Miejsce urodzenia: Boston, USA

biografia

„Jeśli nie wracam do domu pokryty sztuczną krwią od stóp do głów, wtedy wiem, że nie spisałem się jako reżyser horrorów”, powiedział. Dokładnie taki jest przepis Eliego Rotha na dobry horror: dużo krwi, wnętrzności i nagości. Uważa, że ludzie lubią przemoc w filmach, a więc on oferuje im to, za co płacą – przerażenie i wytrącenie z równowagi. Roth czuje, że Hollywood zapomniało, jak powinno się straszyć widzów, więc on to wszystkim przypomni. Jak na ironię, na widok prawdziwej krwi robi mu się słabo.

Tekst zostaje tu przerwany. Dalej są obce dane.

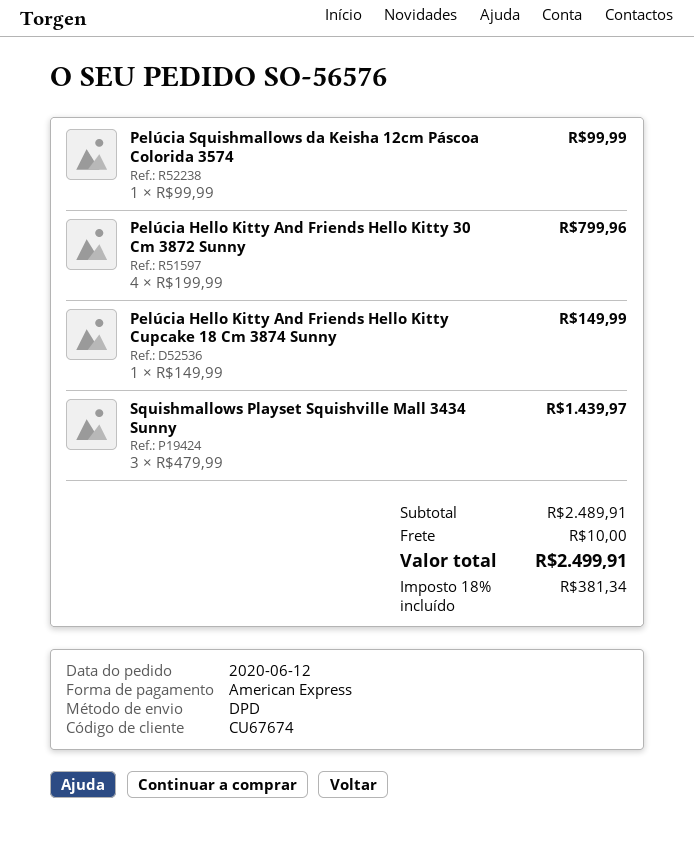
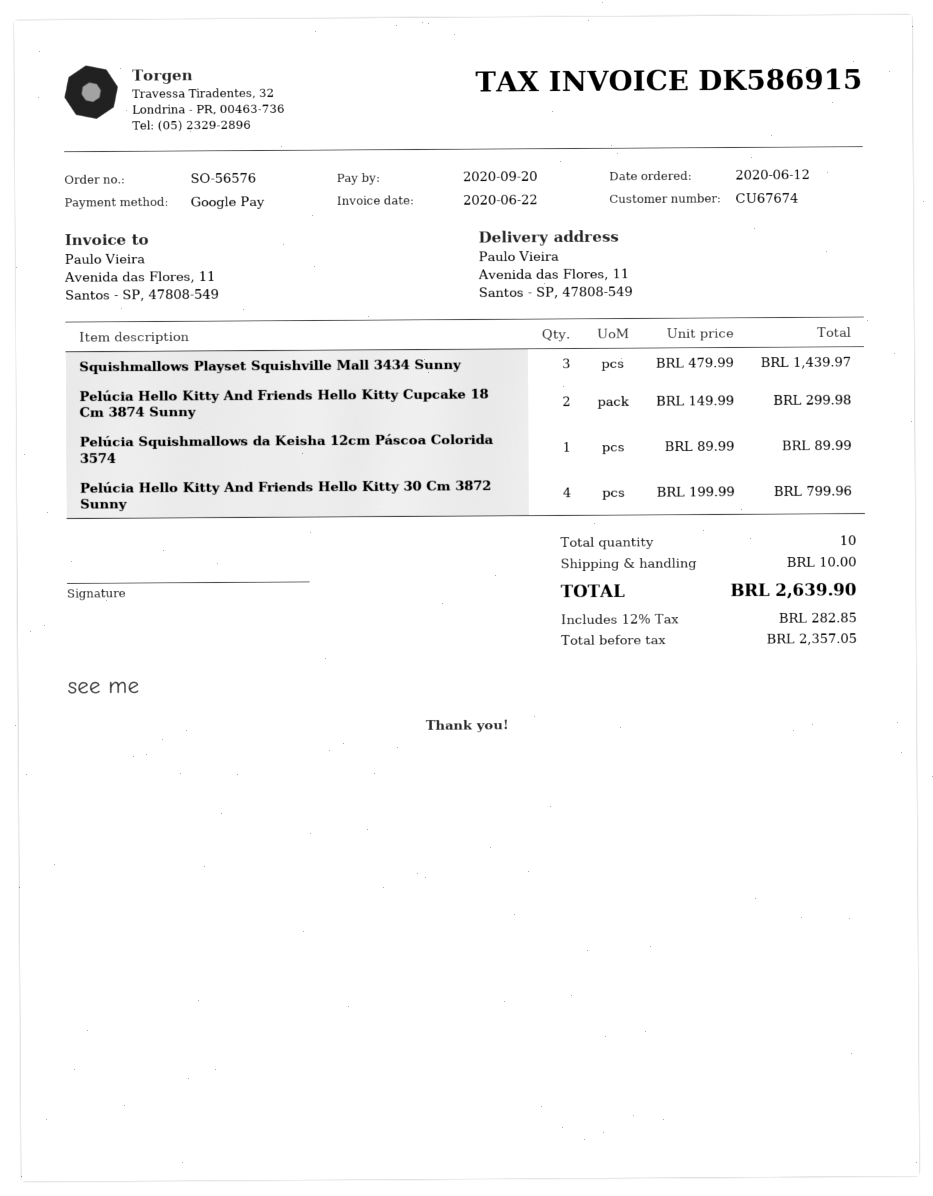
payment method: American Express -> Google Pay
Pelúcia Squishmallows da Keisha 12cm Páscoa Colorida 3574: 1 x 99.99 = 99.99 -> 1 x 89.99 = 89.99
Pelúcia Hello Kitty And Friends Hello Kitty Cupcake 18 Cm 3874 Sunny: 1 x 149.99 = 149.99 -> 2 x 149.99 = 299.98
tax: 18% = 381.34 -> 12% = 282.85
total: 2499.91 -> 2639.90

Roth miał szczęście, gdyż dorastał w domu, gdzie mógł bez przeszkód realizować swoje artystyczne zapędy. Jego matka, Cora Roth, jest malarką, wystawiającą swoje obrazy w galerii w Nowym Jorku, a ojciec, Sheldon Roth, światowej sławy psychiatrą i psychoanalitykiem oraz profesorem na Uniwersytecie Harvarda. W wieku ośmiu lat Eli zaczął kręcić krótkie filmy na taśmie Super 8 (zanim dostał się do szkoły filmowej, miał ich na koncie pięćdziesiąt). Kiedy oświadczył rodzicom, że pragnie zostać reżyserem, oni nie tylko zachęcali go do podążania za swoimi zainteresowaniami, ale wręcz pozwalali oglądać filmy dla dorosłych, gdy jego rówieśnicy mogli o tym tylko pomarzyć. Jednak prawdziwej inspiracji dla horrorów dostarczyło mu samo życie.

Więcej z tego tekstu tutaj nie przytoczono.